1リットルの水がこぼれてしまった事で、周囲の人間が「なんだこのクソバケツ!」と足蹴にしたら、
バケツが凹んで、10リットル入れられたはずの物が、9リットルまでしか入らなくなりました。
…っていうのが、今の日本の医療崩壊(ていうか、医療に無理解な人間による医療破壊)の現状。
教訓とかそういう以前の問題。
2010/3/1(月) 午後 3:33 [ KRTさん ]
都筑てんがという人が、あなたの記事を医療破壊ブロガーの誹謗中傷として勝手に公表しているの知っていますか?
2010/9/3(金) 午前 8:23 [ がんて筑都 ]
こんにちは。
「がんて築都」さんのご指摘、内容を確認しました。確かに私を医療崩壊に加担した「戦犯」とされていますね。

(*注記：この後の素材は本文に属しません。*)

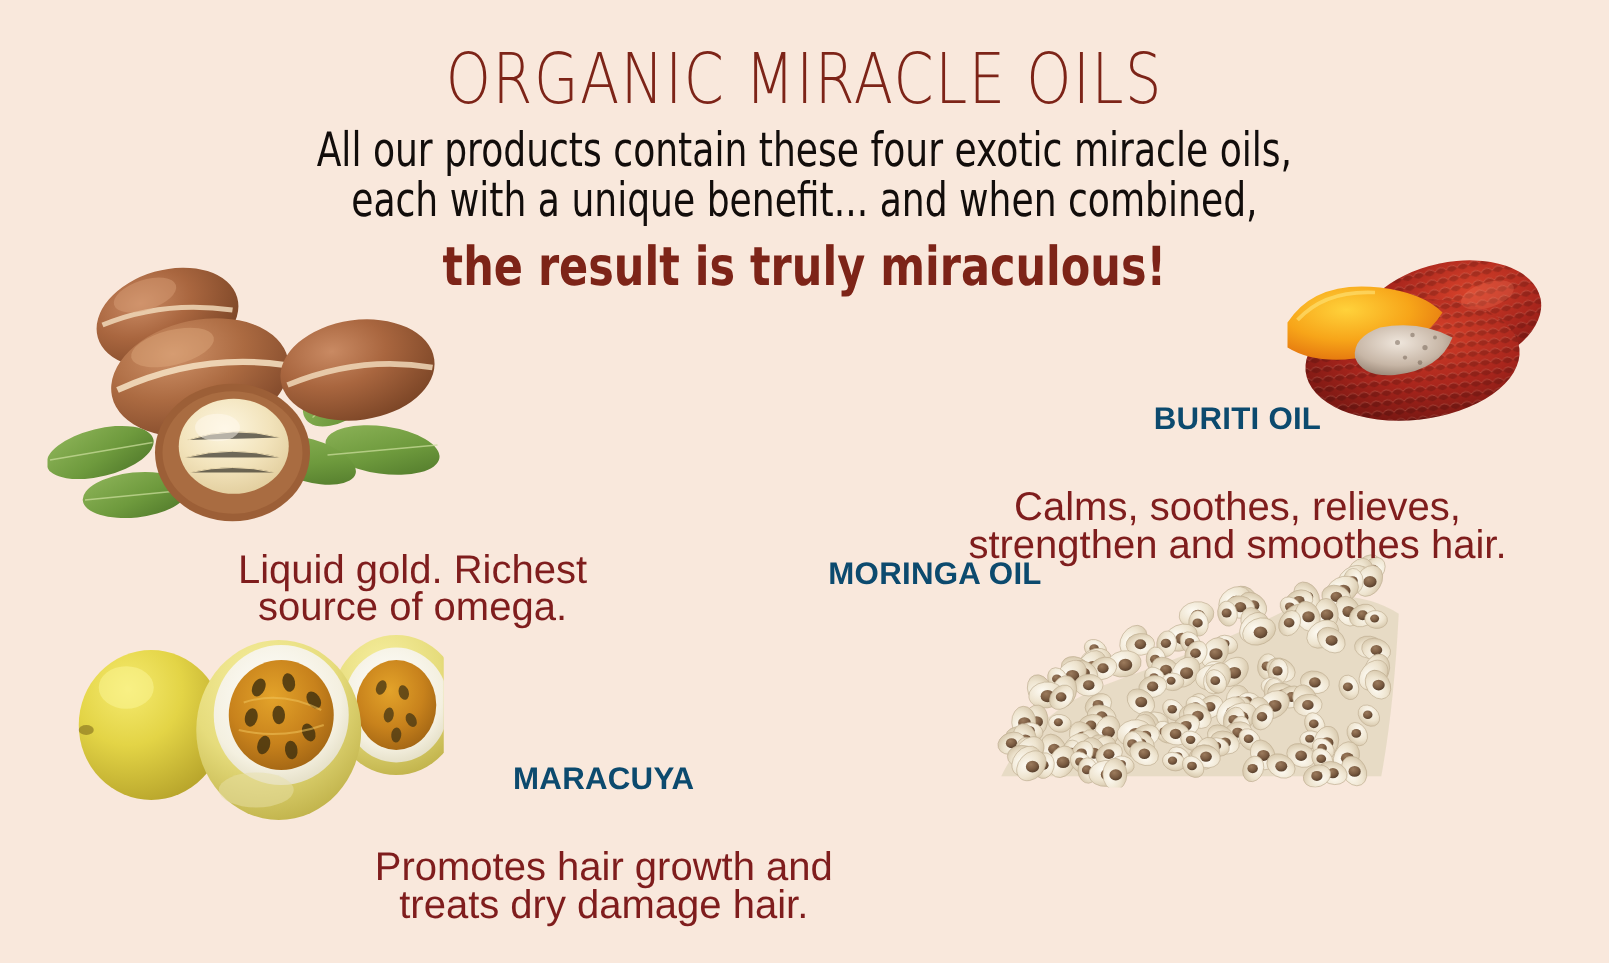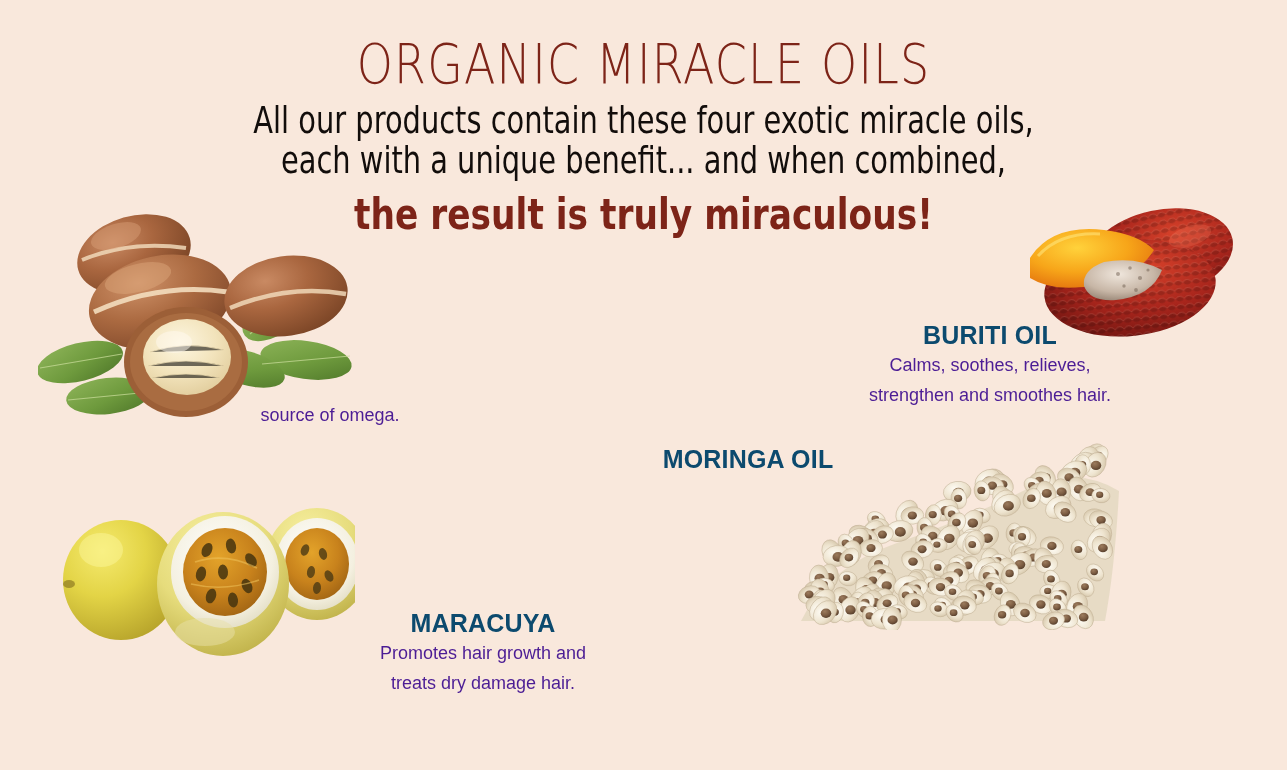"Calms, soothes, relieves," .block .bd { color: #4c1d95 -> #7f1d1d; font-size: 18px -> 32px; margin-top: none -> 40px }
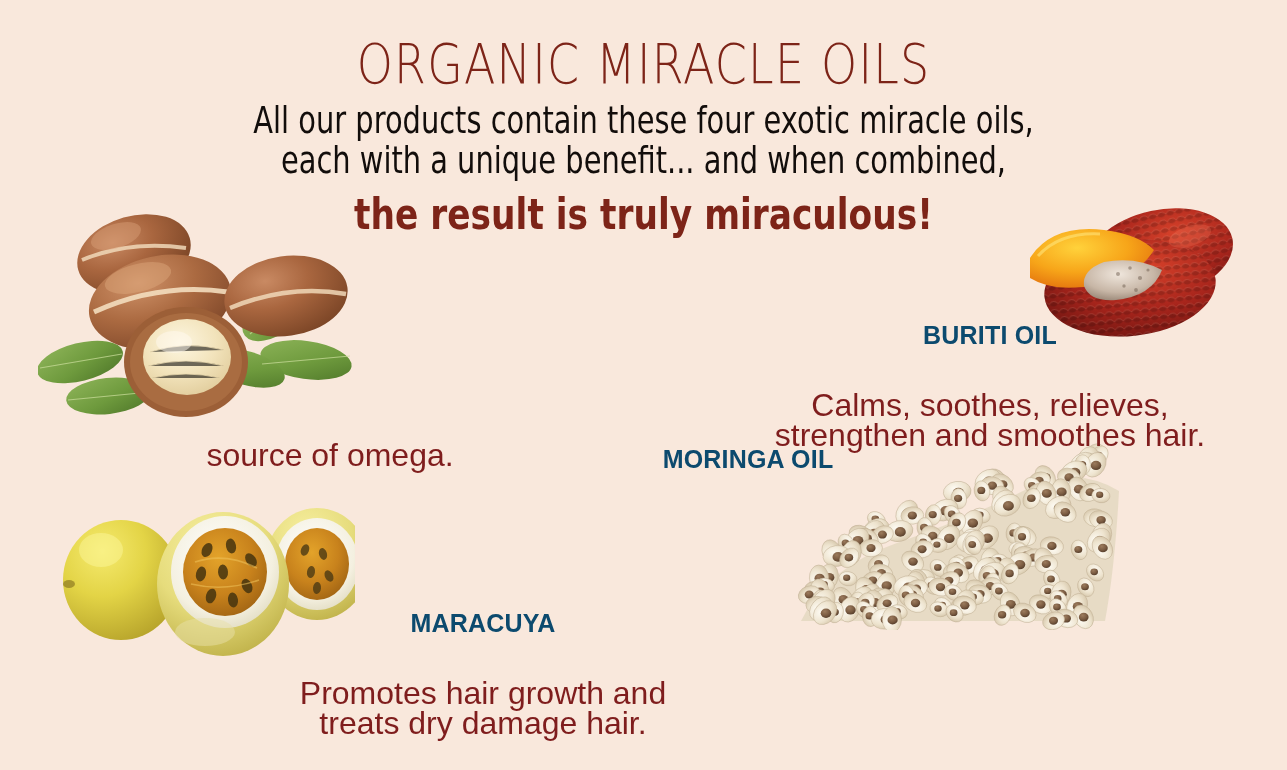"Liquid gold. Richest" div { html: none -> <div>Liquid gold. Richest</div> }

私が訴えたっかったのは、個人や団体を非難するためではなく、病ではなく出産という生物としての営みの一環で死亡に至ったという事実を受け止めてほしかった。その上で政府が言う少子化を改善しようと動きの最も重要となる部分ではないだろうか、という思いで掲載したまでです。医療体制の充実が、実際的な出産数の向上、精神的安心感につながるのではないだろうかと思ったからです。
すでに第三次ベビーブームは終息していますし、この後の人口増加は難しいと思います。
間違ったとらえ方をされたことは遺憾ですが、私の言葉が足りなかったことは確かですし、この後読まれた皆様にはその点をご留意いただければと思います。
ご報告ありがとうございました。